Before-and-after page screenshots

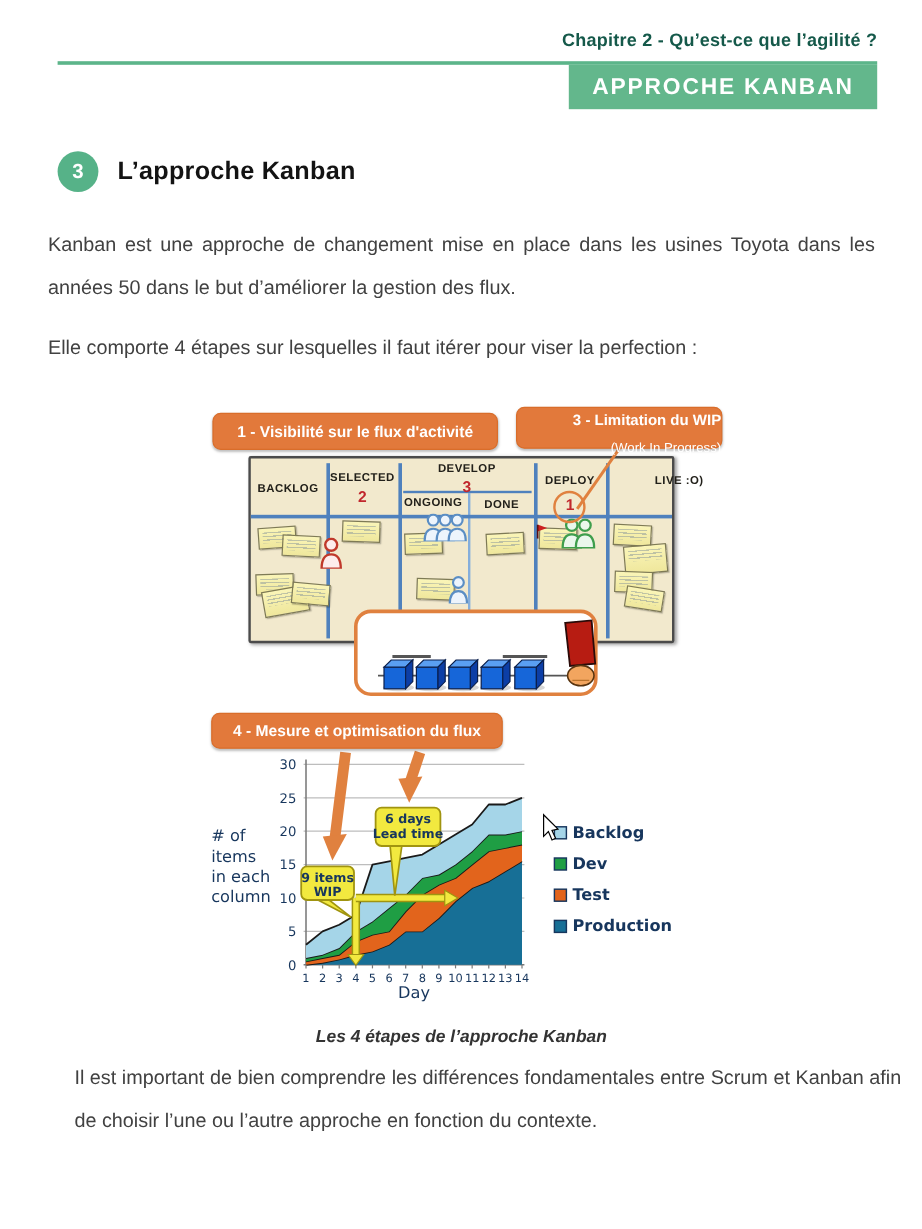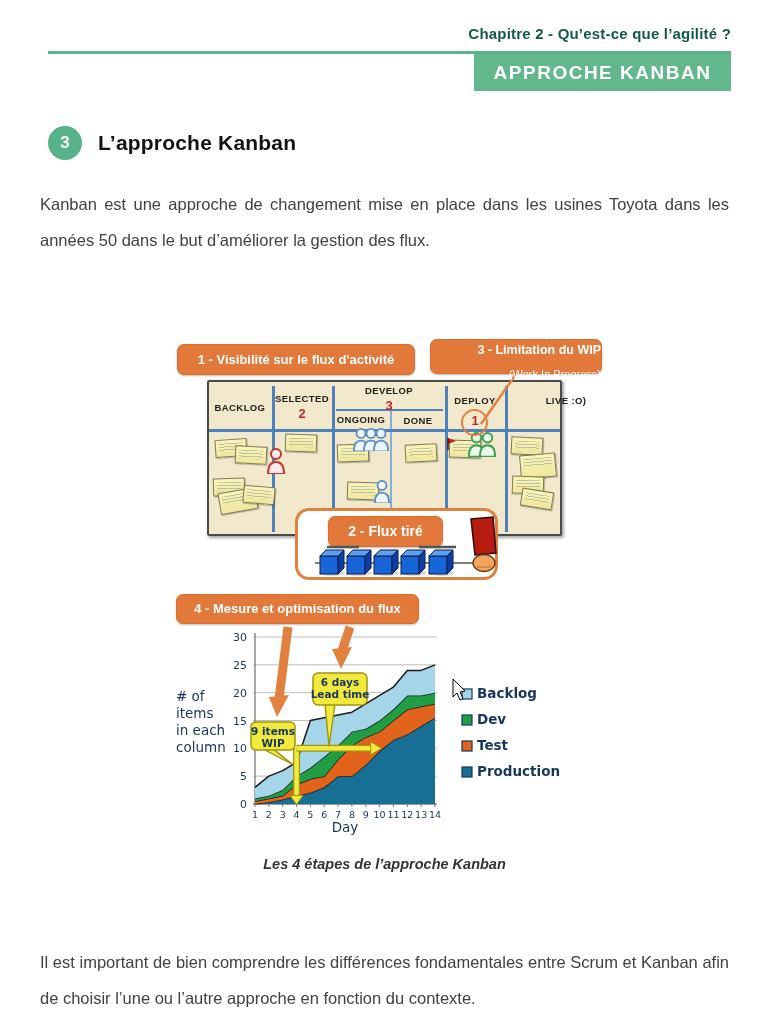--- a/index.html
+++ b/index.html
@@ -17,21 +17,21 @@
   
   .sec{position:absolute;top:126px;left:48px;display:flex;align-items:center;gap:16px;}
   .sec-num{width:34px;height:34px;border-radius:50%;background:#56b288;color:#fff;
            font-size:17px;font-weight:700;display:flex;align-items:center;justify-content:center;}
   .sec-title{font-size:21px;font-weight:700;color:#131313;letter-spacing:.2px;}
 
   
   .para{position:absolute;left:40px;width:689px;font-size:16.5px;line-height:36px;
         color:#414141;text-align:justify;}
   .para.single{text-align:left;}
-  .p1{top:186px;} .p2{top:272px;} .p3{top:944px;}
+  .p1{top:186px;} .p2{top:272px;} .p3{top:880px;margin-left:22px;}
 
   .caption{position:absolute;top:856px;left:40px;width:689px;text-align:center;
            font-size:14.5px;font-weight:700;font-style:italic;color:#333;}
 
   
   .figure{position:absolute;top:338px;left:0;width:768px;height:518px;}
   .olabel{position:absolute;background:#e2793b;border:1px solid #d96d2a;color:#fff;
           font-weight:700;text-align:center;border-radius:7px;box-shadow:0 1px 2px rgba(0,0,0,.25);}
   .olabel.l1{left:177px;top:6px;width:236px;height:29px;font-size:13px;line-height:29px;}
   .olabel.l3{left:430px;top:1px;width:172px;height:35px;font-size:12.5px;line-height:14px;padding-top:3px;box-sizing:border-box;}
@@ -77,20 +77,21 @@
   <div class="chapter">Chapitre 2 - Qu’est-ce que l’agilité ?</div>
   <div class="rule"></div>
   <div class="banner">APPROCHE KANBAN</div>
 
   <div class="sec">
     <div class="sec-num">3</div>
     <div class="sec-title">L’approche Kanban</div>
   </div>
 
   <div class="para p1">Kanban est une approche de changement mise en place dans les usines Toyota dans les années 50 dans le but d’améliorer la gestion des flux.</div>
+  <div class="para p2 single">Elle comporte 4 étapes sur lesquelles il faut itérer pour viser la perfection :</div>
 
   <div class="figure">
 
     <svg class="fig-overlay" width="768" height="518" style="z-index:3;">
       <line x1="516" y1="36" x2="481" y2="86" stroke="#e0813f" stroke-width="2.5"></line>
     </svg>
 
     <div class="olabel l1" style="z-index:5;">1 - Visibilité sur le flux d'activité</div>
     <div class="olabel l3" style="z-index:5;text-align:right;">
       <span>3 - Limitation du WIP</span>
@@ -159,21 +160,20 @@
                 <path d="M2,26 Q2,14 10,14 Q18,14 18,26 Z" fill="#eaf7ec" stroke="#3f9e4d" stroke-width="2"></path>
               </svg></span></div>
           <div style="position: absolute; left: 238px; top: 54px; z-index: 2;"><svg width="10" height="12" viewBox="0 0 10 12">
               <polygon points="1,0 9,3 1,6" fill="#cc1f1f"></polygon>
               <line x1="1" y1="0" x2="1" y2="12" stroke="#5a1010" stroke-width="1.5"></line>
             </svg></div>
         </div>
     </div>
 
     <div class="pullbox">
-      <div class="olabel l2">2 - Flux tiré</div>
       <svg width="197" height="64" style="position:absolute;left:3px;top:4px;">
         <line x1="14" y1="48" x2="182" y2="48" stroke="#555" stroke-width="1.5"></line>
         <line x1="26" y1="32" x2="58" y2="32" stroke="#555" stroke-width="2.5"></line>
         <line x1="118" y1="32" x2="155" y2="32" stroke="#555" stroke-width="2.5"></line>
         <g id="cubes">
             <ellipse cx="31" cy="58" rx="13" ry="3" fill="#bbb" opacity="0.6"></ellipse>
             <rect x="19" y="41" width="18" height="18" fill="#1666d9" stroke="#0a1f4d" stroke-width="1"></rect>
             <polygon points="19,41 25,35 43,35 37,41" fill="#5a9ff2" stroke="#0a1f4d" stroke-width="1"></polygon>
             <polygon points="37,41 43,35 43,53 37,59" fill="#0c3ea6" stroke="#0a1f4d" stroke-width="1"></polygon>
             <ellipse cx="58" cy="58" rx="13" ry="3" fill="#bbb" opacity="0.6"></ellipse>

→ Work item
Reply with one number, the count of lines in the data that contain "points".

→ Solution
3